We wouldn't blame Heineken N.V. (AMS:HEIA) shareholders if they were a little worried about the fact that Jean-Francois M. Van Boxmeer, a company insider, recently netted about €964k selling shares at an average price of €96.43. However, it's crucial to note that they remain very much invested in the stock and that sale only reduced their holding by 4.2%.
The Last 12 Months Of Insider Transactions At Heineken
In fact, the recent sale by Jean-Francois M. Van Boxmeer was the biggest sale of Heineken shares made by an insider individual in the last twelve months, according to our records. That means that an insider was selling shares at around the current price of €95.24. We generally don't like to see insider selling, but the lower the sale price, the more it concerns us. Given that the sale took place at around current prices, it makes us a little cautious but is hardly a major concern.
You can see a visual depiction of insider transactions (by companies and individuals) over the last 12 months, below.
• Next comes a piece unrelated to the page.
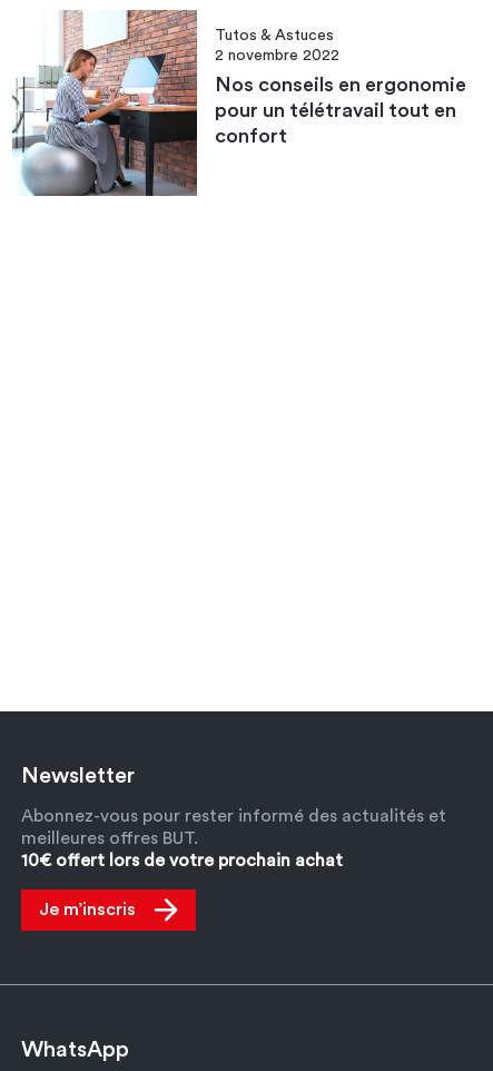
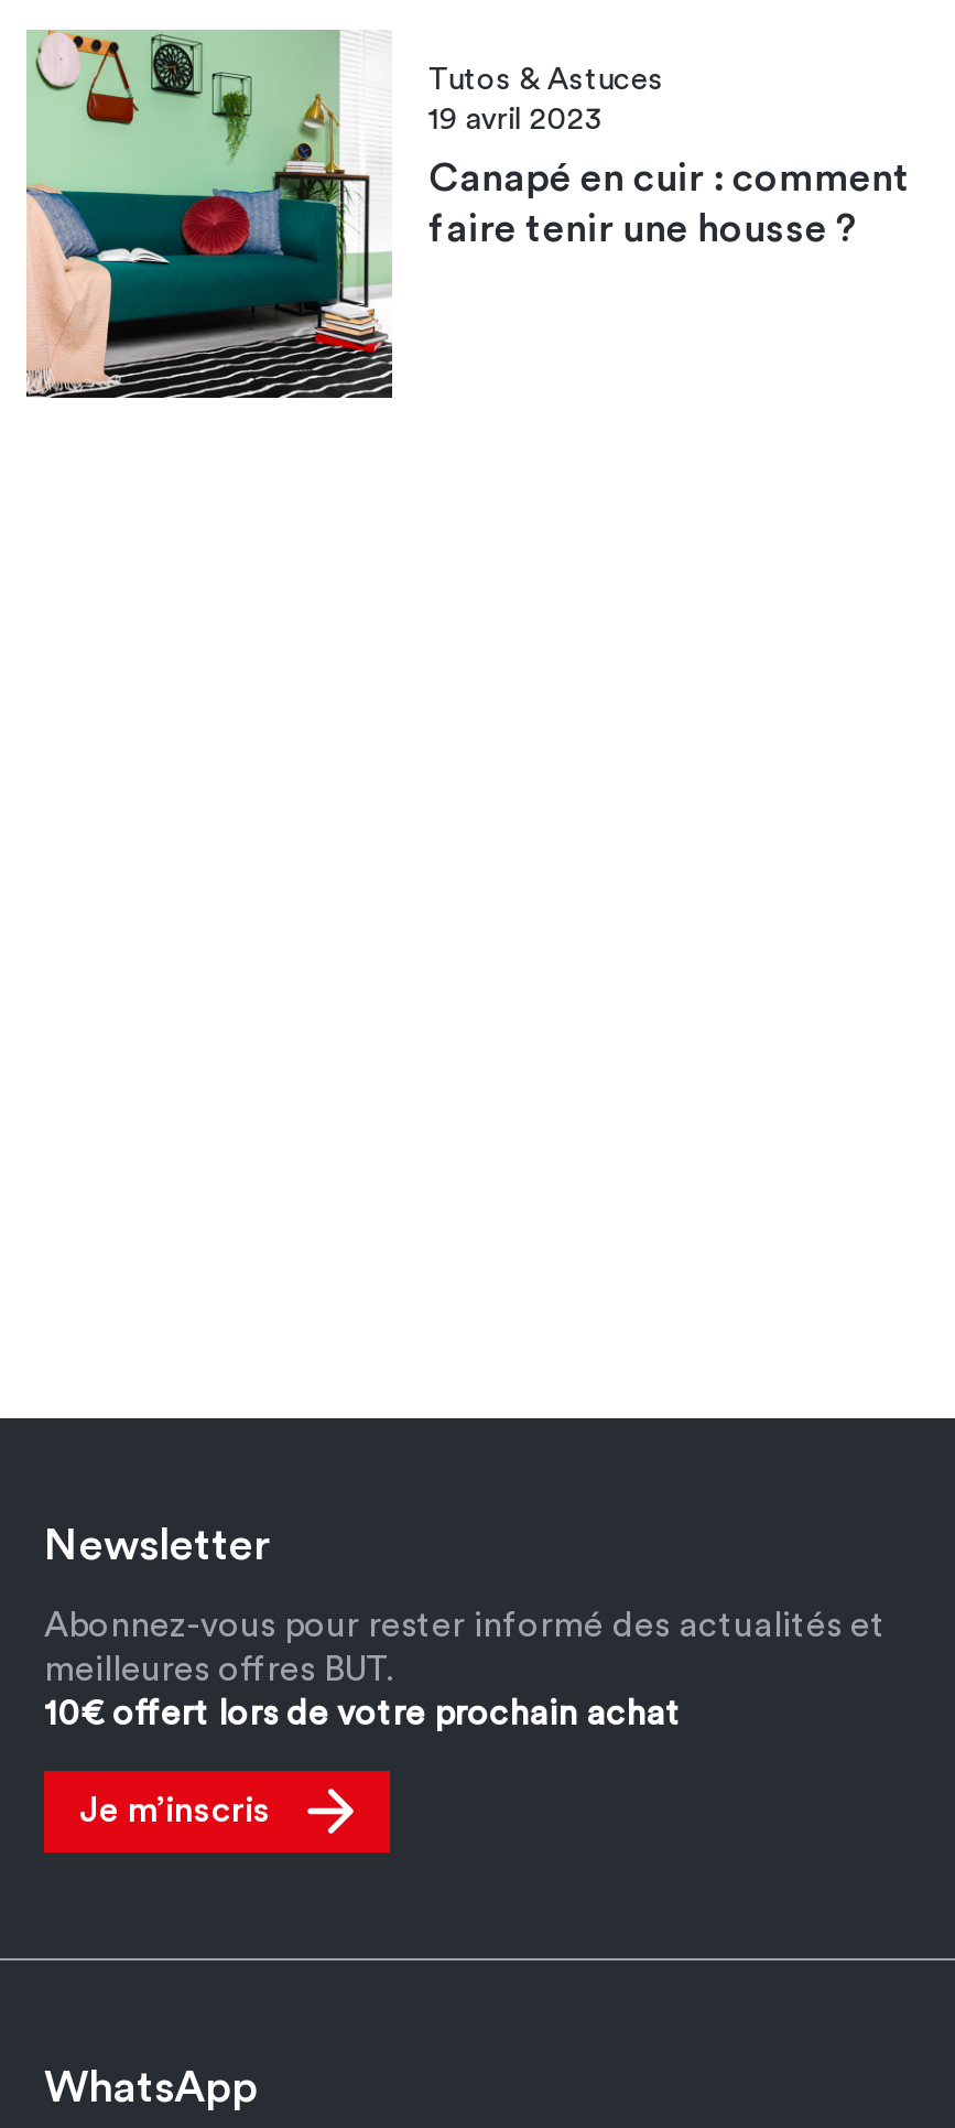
[11,10,340,197] [image] | 2 novembre 2022 -> [24,28,602,400] [image] | 19 avril 2023
[215,75,467,146] Nos conseils en ergonomie | pour un télétravail tout en | confort -> [428,158,911,249] Canapé en cuir : comment | faire tenir une housse ?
If you want to know exactly who sold, for how much, and when, simply click on the graph below!
If you like to buy stocks that insiders are buying, rather than selling, then you might just love this free list of companies. (Hint: insiders have been buying them).
Insider Ownership of Heineken
I like to look at how many shares insiders own in a company, to help inform my view of how aligned they are with insiders. I reckon it's a good sign if insiders own a significant number of shares in the company. Heineken insiders own about €50m worth of shares. That equates to 0.09% of the company. This level of insider ownership is good but just short of being particularly stand-out. It certainly does suggest a reasonable degree of alignment.
What Might The Insider Transactions At Heineken Tell Us?
An insider hasn't bought Heineken stock in the last three months, but there was some selling. Looking to the last twelve months, our data doesn't show any insider buying. On the plus side, Heineken makes money, and is growing profits. Insider ownership isn't particularly high, so this analysis makes us cautious about the company. We'd practice some caution before buying! So while it's helpful to know what insiders are doing in terms of buying or selling, it's also helpful to know the risks that a particular company is facing. To assist with this, we've discovered 2 warning signs that you should run your eye over to get a better picture of Heineken.
This article by Simply Wall St is general in nature. We provide commentary based on historical data and analyst forecasts only using an unbiased methodology and our articles are not intended to be financial advice. It does not constitute a recommendation to buy or sell any stock, and does not take account of your objectives, or your financial situation. We aim to bring you long-term focused analysis driven by fundamental data. Note that our analysis may not factor in the latest price-sensitive company announcements or qualitative material. Simply Wall St has no position in any stocks mentioned.